## Data to use:

Segment Open

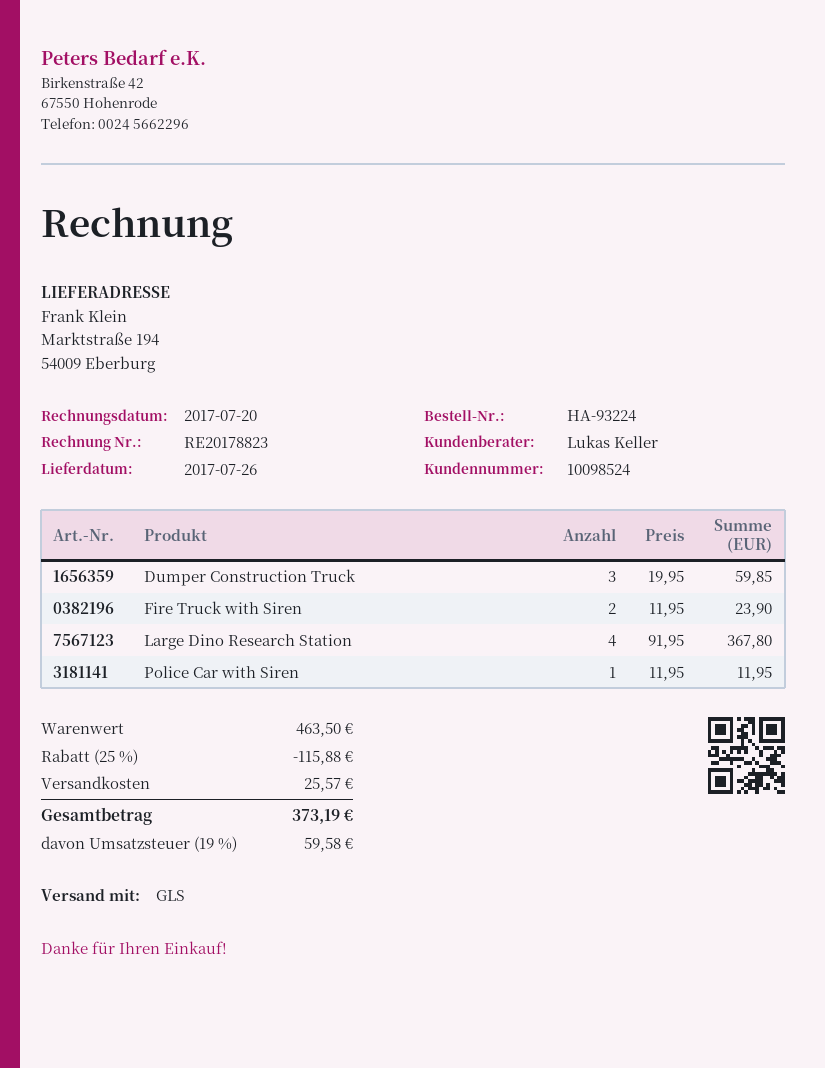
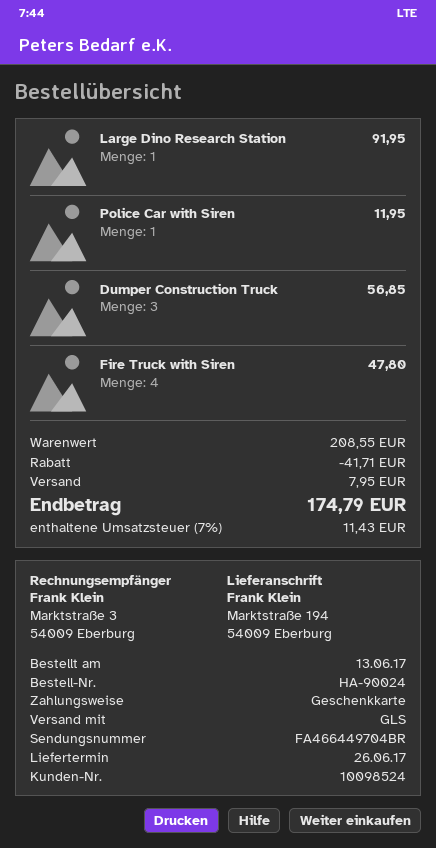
order number: HA-93224 -> HA-90024
delivery date: 2017-07-26 -> 2017-06-26
Dumper Construction Truck: 3 for 59.85 -> 3 for 56.85
Fire Truck with Siren: 2 for 23.90 -> 4 for 47.80
Large Dino Research Station: 4 for 367.80 -> 1 for 91.95
subtotal: 463.50 -> 208.55
discount: 115.88 -> 41.71
shipping: 25.57 -> 7.95
tax: 19% = 59.58 -> 7% = 11.43
total: 373.19 -> 174.79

Segment Closed

## Exercise instructions:
Without the pictures, transcribe the listing above exactly.

## Task answer:
order number: HA-93224 -> HA-90024
delivery date: 2017-07-26 -> 2017-06-26
Dumper Construction Truck: 3 for 59.85 -> 3 for 56.85
Fire Truck with Siren: 2 for 23.90 -> 4 for 47.80
Large Dino Research Station: 4 for 367.80 -> 1 for 91.95
subtotal: 463.50 -> 208.55
discount: 115.88 -> 41.71
shipping: 25.57 -> 7.95
tax: 19% = 59.58 -> 7% = 11.43
total: 373.19 -> 174.79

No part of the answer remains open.